Некторов судорожно притянул к себе подушку, зарылся в нее, будто скрываясь от незримой, подступившей вплотную угрозы. Неужели что-то упустили, и его срок тоже отмерен какими-то жалкими месяцами? Да что там месяцы, в любую минуту и секунду может прерваться его связь с миром. Черная тяжесть навалится на него, придавит, расплющит, и уже не будет ничего. Ничего. Боже мой! Ему подарили способность дышать, двигаться, говорить, любить… А он, вместо того, чтобы наслаждаться каждым мгновением, неделями валяется на этой койке и терзает себя никчемными, жалкими мудрствованиями. И ведь уже побывал по ту сторону, но свершилось чудо, а он до сих пор не понимает этого.
Встал. Как бы не веря себе, что живой, сделал несколько шагов, согнул руки в локтях, подпрыгнул. Сердце колотилось сильно и болезненно. И эта неожиданная боль была тоже одним из компонентов его бытия, физическую полноту которого он никогда так остро не ощущал.
— Надо что-то делать, что-то делать, — забегал он по палате. Бросился к шкафу и стал поспешно переодеваться.
Во дворе института наткнулся на служителя питомника. Тот испугался, когда он схватил его за плечи и встряхнул:
— Что с Клеопатрой? Отчего она умерла?
— Да ты кто такой? Да отпусти же! — Дядя Сеня вырвался из его объятий и сердито отряхнулся. — Она что тебе, тетка или бабушка, эта Клеопатра? Ходят тут всякие. Обожралась эта дура порченными консервами, да и все дела. Куда ж там, траур мировой устроили. Косовский, так тот аж почернел. А кто виноват? Уборщица. Это она угостила шимпанзе отравой.
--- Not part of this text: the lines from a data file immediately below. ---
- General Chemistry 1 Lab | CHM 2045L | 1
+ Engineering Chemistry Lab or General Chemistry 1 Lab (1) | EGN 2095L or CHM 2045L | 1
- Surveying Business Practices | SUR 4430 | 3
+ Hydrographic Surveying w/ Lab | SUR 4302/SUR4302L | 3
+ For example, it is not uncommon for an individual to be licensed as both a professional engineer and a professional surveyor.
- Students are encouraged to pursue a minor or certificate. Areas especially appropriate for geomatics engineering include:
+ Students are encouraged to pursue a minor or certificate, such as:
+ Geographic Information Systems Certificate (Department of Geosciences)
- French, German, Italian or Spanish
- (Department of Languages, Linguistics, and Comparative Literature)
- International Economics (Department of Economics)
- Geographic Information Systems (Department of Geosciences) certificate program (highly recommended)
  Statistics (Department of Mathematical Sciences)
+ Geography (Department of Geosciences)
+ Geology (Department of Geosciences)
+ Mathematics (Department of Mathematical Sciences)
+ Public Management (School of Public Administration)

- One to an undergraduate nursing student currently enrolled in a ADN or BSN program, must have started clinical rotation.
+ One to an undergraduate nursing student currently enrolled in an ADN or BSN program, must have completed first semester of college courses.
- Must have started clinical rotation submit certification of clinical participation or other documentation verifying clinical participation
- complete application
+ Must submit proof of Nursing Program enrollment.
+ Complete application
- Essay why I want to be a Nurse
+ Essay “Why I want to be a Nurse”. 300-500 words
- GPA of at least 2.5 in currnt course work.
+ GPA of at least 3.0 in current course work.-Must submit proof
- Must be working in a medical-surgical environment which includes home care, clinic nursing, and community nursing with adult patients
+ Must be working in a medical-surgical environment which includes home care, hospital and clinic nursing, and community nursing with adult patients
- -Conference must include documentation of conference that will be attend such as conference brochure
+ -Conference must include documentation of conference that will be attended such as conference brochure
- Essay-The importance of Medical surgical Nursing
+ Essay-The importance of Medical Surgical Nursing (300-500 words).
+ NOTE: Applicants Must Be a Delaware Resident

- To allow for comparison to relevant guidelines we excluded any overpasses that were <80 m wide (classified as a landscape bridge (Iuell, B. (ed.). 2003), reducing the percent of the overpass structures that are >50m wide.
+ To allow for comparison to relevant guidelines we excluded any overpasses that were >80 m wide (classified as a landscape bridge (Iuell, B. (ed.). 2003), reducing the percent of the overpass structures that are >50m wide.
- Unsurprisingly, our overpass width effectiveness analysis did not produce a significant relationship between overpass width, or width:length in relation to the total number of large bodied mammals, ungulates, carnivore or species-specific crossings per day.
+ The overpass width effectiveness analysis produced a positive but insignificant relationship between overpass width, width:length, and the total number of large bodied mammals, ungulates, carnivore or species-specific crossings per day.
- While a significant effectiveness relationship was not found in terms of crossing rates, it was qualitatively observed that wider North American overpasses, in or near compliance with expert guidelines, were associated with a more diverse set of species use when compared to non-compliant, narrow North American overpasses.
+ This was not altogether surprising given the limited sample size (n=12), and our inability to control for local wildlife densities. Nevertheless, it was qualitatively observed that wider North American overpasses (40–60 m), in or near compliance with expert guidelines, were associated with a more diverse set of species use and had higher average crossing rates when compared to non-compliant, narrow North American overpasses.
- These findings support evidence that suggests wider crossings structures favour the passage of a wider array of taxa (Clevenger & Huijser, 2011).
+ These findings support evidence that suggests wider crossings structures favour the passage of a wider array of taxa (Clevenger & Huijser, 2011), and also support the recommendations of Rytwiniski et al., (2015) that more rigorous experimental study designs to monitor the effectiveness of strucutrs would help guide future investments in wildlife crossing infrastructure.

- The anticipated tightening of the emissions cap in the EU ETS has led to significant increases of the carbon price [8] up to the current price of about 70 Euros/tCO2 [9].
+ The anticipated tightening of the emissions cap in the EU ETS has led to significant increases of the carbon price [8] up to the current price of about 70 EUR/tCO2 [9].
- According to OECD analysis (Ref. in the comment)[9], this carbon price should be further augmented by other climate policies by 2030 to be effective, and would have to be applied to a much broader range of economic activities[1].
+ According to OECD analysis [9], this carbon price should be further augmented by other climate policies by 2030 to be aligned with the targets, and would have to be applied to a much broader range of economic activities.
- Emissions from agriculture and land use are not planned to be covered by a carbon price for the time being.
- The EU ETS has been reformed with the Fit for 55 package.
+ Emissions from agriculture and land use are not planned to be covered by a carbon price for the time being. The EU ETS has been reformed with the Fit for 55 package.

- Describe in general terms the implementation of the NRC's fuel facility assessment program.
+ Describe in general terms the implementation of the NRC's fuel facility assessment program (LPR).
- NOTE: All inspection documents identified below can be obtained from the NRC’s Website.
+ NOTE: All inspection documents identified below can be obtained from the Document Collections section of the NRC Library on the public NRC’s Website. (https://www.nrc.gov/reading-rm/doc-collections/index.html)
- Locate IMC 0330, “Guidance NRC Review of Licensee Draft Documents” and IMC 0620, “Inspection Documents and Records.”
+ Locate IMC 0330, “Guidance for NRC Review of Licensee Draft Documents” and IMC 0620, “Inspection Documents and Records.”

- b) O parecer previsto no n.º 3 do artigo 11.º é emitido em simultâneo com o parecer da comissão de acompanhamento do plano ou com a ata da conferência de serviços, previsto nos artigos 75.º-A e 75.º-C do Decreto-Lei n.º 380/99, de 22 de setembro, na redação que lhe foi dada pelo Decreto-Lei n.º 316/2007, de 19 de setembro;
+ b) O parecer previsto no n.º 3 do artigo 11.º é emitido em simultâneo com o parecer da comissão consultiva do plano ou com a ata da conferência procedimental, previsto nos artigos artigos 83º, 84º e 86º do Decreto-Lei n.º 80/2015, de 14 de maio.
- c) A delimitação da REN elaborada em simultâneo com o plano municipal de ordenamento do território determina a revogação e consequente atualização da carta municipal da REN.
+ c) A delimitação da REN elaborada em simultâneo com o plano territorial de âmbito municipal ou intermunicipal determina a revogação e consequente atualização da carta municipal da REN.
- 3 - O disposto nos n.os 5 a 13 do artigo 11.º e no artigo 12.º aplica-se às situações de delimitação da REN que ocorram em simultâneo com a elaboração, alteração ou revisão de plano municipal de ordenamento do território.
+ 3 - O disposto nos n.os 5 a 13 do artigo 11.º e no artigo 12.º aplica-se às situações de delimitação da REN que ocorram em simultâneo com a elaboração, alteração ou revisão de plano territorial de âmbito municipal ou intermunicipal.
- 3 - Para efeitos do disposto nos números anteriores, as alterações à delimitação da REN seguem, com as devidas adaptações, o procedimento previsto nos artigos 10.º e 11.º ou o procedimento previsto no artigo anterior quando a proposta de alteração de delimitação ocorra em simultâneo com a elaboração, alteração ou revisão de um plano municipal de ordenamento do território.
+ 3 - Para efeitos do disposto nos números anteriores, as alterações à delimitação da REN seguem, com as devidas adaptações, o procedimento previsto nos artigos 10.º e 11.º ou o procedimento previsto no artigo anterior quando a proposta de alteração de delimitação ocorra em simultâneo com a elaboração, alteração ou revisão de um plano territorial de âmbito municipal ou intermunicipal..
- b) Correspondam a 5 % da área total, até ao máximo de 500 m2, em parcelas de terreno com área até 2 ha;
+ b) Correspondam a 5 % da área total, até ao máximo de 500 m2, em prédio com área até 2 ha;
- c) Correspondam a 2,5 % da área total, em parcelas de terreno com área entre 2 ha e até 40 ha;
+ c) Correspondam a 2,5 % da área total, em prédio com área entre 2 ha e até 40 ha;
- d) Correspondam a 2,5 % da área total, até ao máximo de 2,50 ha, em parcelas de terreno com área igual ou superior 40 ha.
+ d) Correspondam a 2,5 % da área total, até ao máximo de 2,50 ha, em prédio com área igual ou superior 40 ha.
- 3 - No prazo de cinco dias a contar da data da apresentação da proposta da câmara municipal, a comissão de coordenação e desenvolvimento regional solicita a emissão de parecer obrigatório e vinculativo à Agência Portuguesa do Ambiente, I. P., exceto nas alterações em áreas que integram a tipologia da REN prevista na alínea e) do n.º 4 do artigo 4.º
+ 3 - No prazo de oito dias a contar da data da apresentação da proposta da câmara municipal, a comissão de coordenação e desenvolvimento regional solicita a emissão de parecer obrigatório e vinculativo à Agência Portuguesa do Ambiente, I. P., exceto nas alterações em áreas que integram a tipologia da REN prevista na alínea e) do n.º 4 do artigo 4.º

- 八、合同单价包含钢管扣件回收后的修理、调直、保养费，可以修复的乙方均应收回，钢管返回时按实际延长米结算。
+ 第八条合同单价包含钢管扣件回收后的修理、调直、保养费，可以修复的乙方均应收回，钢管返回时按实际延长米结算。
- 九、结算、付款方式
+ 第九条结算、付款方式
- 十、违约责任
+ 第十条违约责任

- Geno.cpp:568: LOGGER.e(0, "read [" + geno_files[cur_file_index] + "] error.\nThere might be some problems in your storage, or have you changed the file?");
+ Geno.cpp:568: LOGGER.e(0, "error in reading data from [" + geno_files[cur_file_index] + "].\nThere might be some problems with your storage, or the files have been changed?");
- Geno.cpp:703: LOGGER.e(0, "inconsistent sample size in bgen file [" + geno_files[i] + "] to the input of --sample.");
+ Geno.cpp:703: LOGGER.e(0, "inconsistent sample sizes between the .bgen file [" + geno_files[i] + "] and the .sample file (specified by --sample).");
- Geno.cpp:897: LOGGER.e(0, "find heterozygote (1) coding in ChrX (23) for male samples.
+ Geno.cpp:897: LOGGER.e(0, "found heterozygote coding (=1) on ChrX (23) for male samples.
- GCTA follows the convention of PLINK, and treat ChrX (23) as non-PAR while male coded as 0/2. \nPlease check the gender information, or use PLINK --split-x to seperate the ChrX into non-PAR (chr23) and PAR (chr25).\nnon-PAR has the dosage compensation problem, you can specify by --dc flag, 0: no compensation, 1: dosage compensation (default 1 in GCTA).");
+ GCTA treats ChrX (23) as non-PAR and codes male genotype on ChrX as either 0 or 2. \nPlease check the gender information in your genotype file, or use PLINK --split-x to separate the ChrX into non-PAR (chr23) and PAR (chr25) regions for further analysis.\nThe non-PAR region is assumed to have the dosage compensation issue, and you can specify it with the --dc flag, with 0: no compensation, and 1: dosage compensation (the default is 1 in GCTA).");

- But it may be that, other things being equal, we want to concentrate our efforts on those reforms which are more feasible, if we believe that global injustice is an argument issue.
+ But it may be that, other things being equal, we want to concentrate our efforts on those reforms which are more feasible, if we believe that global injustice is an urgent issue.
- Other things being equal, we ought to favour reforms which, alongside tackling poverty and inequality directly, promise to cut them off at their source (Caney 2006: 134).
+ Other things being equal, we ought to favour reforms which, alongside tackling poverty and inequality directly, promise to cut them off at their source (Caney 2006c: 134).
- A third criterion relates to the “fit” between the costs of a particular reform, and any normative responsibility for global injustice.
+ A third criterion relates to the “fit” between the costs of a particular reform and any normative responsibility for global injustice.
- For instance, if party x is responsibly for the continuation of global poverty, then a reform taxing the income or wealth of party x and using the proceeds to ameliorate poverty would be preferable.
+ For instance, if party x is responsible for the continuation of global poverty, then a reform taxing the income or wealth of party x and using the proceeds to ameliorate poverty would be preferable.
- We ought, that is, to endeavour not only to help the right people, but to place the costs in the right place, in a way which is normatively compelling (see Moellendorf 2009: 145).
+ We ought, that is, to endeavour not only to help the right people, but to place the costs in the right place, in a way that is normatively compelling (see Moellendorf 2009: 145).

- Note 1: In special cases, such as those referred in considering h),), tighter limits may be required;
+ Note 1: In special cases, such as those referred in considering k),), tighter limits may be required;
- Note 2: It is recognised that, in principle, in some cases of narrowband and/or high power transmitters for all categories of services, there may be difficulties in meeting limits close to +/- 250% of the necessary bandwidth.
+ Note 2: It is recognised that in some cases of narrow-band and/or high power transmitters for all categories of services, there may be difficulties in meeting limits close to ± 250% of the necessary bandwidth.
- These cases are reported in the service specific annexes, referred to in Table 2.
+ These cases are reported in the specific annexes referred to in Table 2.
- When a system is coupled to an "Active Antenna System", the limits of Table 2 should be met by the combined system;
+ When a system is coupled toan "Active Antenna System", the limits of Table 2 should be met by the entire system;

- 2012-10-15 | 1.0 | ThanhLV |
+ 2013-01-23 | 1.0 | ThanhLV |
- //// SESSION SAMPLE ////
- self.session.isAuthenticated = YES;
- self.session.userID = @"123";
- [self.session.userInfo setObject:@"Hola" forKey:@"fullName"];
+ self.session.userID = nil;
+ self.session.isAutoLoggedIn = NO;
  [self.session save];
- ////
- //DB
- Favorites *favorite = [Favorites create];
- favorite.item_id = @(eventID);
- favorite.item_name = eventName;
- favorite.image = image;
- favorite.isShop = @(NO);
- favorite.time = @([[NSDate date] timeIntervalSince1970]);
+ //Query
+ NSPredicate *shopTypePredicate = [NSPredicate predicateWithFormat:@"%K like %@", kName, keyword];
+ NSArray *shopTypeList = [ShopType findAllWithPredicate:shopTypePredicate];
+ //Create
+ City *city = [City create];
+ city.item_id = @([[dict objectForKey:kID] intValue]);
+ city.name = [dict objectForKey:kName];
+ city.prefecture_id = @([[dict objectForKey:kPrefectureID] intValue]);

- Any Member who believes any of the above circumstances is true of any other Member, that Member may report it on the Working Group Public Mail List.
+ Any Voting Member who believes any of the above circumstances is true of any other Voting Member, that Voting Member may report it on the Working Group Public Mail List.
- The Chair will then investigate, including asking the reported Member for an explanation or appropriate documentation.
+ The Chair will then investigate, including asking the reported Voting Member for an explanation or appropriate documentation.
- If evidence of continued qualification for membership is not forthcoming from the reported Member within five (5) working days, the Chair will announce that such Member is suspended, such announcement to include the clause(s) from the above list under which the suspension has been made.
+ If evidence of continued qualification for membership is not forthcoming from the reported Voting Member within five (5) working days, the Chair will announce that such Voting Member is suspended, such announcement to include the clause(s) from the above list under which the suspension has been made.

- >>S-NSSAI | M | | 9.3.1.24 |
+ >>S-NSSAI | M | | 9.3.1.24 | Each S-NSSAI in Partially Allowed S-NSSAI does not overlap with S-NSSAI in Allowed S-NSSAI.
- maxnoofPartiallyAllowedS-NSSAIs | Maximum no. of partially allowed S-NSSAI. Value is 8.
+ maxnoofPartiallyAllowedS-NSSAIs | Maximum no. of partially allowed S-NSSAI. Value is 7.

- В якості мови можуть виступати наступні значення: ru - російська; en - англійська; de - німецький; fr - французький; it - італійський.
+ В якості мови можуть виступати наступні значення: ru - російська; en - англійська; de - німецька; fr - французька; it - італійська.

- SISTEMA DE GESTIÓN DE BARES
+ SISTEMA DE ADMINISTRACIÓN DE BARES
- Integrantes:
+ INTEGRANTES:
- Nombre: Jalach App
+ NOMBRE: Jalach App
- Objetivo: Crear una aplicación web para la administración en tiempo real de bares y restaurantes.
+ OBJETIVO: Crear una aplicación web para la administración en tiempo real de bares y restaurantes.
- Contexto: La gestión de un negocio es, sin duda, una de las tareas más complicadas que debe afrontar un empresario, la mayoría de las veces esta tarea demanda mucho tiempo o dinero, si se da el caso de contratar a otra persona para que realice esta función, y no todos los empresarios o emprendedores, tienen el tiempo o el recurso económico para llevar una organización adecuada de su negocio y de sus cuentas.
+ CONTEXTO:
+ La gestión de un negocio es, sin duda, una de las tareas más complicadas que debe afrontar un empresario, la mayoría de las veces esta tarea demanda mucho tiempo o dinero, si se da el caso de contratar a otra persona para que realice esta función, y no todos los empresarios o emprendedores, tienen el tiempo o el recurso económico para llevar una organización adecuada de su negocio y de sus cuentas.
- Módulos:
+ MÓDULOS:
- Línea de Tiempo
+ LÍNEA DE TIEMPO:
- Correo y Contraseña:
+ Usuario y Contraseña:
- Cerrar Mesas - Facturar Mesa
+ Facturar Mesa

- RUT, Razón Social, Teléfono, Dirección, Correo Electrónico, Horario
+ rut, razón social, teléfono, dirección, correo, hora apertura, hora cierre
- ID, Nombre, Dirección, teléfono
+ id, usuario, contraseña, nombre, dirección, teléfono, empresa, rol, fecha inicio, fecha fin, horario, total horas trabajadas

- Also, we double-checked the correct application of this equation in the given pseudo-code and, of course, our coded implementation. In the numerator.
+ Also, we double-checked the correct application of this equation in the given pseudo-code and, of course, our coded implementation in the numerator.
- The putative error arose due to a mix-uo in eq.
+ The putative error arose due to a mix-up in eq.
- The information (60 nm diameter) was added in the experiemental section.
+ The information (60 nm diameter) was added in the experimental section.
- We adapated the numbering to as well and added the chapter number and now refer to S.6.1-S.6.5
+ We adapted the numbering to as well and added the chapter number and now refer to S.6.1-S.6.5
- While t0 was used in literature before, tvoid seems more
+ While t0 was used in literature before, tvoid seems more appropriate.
А меня, наверное, теперь уволят, — тоскливо сказал он.
— Консервы! — Некторов опять бросился к дяде Сене и поцеловал в нос. — Консервы!
— Ты чего? — опешил служитель.
Некторов рассмеялся и побежал в лабораторию.
Консервы! Выходит, ему дана отсрочка на неопределенное время, если не печать долгожительства!
Манжурова сидела у микроскопа, когда он вошел. Подняла голову и опять уткнулась в микроскоп.
— Отчего умерла Клеопатра? — с ходу спросил он.
Не отрываясь от работы, Манжурова небрежно бросила:
— Порченные консервы.
Видно, посчитала его за нового сотрудника. Лицо ее было сосредоточенно-скучным.
— Это точно?
— Точно.
— Ясное море!
Ирина вздрогнула и обернулась.
— Ясное море! — повторил он весело. — Отчего ты такая кислая, Ирина? Отчего люди вообще так часто хмурятся? Злятся? — И не дав ей опомниться, выскочил из лаборатории.
Был обычный июльский день с солнечным жаром, чадом машин и деловой кутерьмой. Некторов шел по улицам и смотрел вокруг глазами человека, который вдруг вынырнул из черной пропасти и очарован хлынувшими на него звуками, красками, запахами.